You accuse majority rule as the culprit of an inevitable genocide: so why is it that the greatest genocides in history happened at the hands of despots, where power was concentrated in the fewest hands, be they in Germany, the Soviet Union, Iraq, or Rawanda?

As Madison said,
"The will of the nation being omnipotent for right, is so for wrong also; and the will of the nation being in the majority, the minority must submit to that danger of oppression as an evil infinitely less than the danger to the whole nation from a will independent of it."

And I find it extremely difficult to believe that the man known for saying, "If men were angels, no government would be necessary," is quite as naive to the temptations of public office as you suggest.

Posted by: Morris at March 15, 2005 03:41 PM | PERMALINK

i argue not for perfection, nor do i suppose madison would have loved this supreme court. more over, i'm not being deliberately difficult.

i'm just reading the constitution. you haven't offered a counter-interpretation, except by reference to the words of madison who, important though he may be, is not the constitution -- nobody elected him the supreme legal authority for this nation forever and anon; rather, they ratified the constitution.

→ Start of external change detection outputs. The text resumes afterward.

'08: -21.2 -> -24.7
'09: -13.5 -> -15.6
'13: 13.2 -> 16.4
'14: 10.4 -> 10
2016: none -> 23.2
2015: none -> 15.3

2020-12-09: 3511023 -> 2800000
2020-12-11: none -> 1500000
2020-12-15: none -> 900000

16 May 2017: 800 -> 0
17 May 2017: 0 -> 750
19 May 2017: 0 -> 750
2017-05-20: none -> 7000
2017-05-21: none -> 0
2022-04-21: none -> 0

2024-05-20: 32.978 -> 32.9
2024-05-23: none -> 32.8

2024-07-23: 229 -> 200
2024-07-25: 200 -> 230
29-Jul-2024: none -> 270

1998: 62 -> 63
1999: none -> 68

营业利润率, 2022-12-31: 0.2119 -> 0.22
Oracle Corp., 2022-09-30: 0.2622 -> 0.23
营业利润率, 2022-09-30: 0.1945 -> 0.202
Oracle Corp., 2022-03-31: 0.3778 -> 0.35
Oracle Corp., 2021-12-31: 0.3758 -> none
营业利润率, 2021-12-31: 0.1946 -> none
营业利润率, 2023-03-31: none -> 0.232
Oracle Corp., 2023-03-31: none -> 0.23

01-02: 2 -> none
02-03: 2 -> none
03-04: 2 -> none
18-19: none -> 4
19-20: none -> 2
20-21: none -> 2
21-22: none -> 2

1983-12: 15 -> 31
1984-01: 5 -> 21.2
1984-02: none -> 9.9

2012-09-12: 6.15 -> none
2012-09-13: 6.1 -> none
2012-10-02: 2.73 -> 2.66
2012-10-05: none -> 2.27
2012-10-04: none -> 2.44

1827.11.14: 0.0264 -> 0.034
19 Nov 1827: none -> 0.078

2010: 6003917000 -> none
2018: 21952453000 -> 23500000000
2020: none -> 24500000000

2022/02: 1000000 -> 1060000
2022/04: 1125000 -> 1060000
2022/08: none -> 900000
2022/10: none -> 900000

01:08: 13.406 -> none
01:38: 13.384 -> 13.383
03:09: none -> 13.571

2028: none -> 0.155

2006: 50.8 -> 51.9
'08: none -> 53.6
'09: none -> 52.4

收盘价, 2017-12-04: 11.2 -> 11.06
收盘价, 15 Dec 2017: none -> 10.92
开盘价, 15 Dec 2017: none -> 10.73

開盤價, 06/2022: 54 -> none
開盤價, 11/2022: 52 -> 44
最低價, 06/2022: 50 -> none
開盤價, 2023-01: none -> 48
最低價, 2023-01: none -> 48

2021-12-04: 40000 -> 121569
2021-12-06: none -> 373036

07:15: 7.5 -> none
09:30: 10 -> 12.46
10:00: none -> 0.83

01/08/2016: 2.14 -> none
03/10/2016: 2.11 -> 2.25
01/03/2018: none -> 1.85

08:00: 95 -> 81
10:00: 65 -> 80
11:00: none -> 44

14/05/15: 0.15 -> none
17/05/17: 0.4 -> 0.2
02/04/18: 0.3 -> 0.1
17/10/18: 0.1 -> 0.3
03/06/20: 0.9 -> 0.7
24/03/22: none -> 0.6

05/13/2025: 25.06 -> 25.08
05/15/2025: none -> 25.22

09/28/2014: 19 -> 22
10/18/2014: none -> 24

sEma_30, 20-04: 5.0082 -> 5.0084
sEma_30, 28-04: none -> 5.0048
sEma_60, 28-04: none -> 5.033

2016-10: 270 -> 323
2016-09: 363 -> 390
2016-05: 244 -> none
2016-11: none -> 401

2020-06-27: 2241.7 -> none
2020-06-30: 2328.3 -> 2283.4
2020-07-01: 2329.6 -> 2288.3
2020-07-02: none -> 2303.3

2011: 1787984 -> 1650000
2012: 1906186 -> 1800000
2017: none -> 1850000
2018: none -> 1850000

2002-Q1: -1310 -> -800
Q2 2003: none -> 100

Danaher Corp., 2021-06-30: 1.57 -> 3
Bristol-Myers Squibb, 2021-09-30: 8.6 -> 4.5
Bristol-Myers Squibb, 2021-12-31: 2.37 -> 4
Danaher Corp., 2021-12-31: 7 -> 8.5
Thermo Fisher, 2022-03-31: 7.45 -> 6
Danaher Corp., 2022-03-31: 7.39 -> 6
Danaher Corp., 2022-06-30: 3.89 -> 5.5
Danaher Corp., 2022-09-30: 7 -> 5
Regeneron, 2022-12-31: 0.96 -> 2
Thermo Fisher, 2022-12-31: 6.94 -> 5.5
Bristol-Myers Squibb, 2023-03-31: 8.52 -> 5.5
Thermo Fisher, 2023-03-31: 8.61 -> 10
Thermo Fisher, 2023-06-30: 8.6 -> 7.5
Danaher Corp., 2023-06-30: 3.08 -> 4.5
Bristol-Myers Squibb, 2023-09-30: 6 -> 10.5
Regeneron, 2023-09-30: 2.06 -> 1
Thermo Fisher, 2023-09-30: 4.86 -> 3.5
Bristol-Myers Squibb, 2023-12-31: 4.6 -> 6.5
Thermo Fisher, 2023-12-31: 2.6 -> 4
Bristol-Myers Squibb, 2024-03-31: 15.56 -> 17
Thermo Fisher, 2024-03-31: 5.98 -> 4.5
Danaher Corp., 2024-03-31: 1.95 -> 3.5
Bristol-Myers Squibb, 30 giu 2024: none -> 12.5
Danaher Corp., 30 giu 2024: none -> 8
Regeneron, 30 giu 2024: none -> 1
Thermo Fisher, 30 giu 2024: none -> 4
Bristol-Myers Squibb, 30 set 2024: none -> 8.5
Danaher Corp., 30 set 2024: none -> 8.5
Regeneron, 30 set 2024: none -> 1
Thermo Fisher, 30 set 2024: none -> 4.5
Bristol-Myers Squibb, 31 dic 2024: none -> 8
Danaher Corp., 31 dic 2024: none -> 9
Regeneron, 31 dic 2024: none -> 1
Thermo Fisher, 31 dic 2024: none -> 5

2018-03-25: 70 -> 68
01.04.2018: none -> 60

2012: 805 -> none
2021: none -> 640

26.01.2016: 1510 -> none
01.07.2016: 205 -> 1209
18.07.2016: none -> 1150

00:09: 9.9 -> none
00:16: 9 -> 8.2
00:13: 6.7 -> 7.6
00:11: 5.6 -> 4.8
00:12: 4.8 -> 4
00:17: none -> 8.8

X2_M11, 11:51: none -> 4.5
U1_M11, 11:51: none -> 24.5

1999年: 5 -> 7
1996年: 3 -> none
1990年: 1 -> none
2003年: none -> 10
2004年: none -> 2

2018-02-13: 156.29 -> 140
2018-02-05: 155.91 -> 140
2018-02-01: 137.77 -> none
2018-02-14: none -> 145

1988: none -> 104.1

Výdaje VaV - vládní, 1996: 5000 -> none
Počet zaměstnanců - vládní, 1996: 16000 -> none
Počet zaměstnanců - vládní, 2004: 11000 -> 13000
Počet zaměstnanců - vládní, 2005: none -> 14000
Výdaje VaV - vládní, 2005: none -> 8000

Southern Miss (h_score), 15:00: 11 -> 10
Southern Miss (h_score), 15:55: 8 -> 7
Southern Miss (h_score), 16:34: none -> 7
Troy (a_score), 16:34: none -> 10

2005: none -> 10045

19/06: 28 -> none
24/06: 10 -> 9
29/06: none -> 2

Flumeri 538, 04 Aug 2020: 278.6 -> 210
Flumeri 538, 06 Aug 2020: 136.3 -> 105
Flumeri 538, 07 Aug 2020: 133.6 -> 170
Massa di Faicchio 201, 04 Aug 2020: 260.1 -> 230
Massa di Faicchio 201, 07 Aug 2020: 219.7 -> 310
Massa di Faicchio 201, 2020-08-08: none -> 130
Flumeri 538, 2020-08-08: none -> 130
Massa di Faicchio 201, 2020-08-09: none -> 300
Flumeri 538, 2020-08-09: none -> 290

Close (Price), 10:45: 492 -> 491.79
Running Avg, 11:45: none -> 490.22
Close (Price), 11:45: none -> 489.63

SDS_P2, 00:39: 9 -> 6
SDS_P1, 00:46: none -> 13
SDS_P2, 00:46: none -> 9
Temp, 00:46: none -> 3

offer a counter-reading of the constitution that doesn't make for judicial review and i'll listen.

oh, and your suggestion that the legislative power of the purse and the executive enforcement power can't possibly be the checks intended by the constitution because of how people (fail to) take up those challenges themselves falls on deaf ears here. i didn't say the checks are being effected the way they ought to (nor am i saying that they are not). there are other constitutional checks and balances being pissed on as we speak; i'll send my children off to way when the duly elected legislative bodies grow some balls and DECLARE WAR, as the constitution envisaged.

but the failure of congress to step up to the plate in the last fifty or so years doesn't mean that that constitutional provision doesn't deserve recognition as a check on executive power; it's merely one our elected representatives are too craven to use.

similarly with the purse and enforcement. the court is no higher than any other branch, in theory or in practice. if nobody gets to have the last word on what the constitution means, then the constitution means nothing.

Posted by: joshua at March 16, 2005 09:18 AM | PERMALINK

Morris - You write, "The cowardice of those in the legislative and executive branches to stand up for Constitutional principles hardly makes the case for your argument." Well, you are making your argument on the basis of Jefferson and Madison's beliefs on this matter. And beliefs would presumably be related to behavior. And since the two men were PRESIDENT OF THE UNITED STATES for over a dozen years after this decision was announced, you would think that if they cared so deeply about the position you espouse, and if the country agreed, that they would have worked harder to take away the power that you feel the Court usurped hundreds of years ago. It's not as if they were in a week position. They were the leaders of the executive branch, and had many allies in Congress (the Federalists were one their last legs).

I look forward to hearing your answers to Joshua's questions.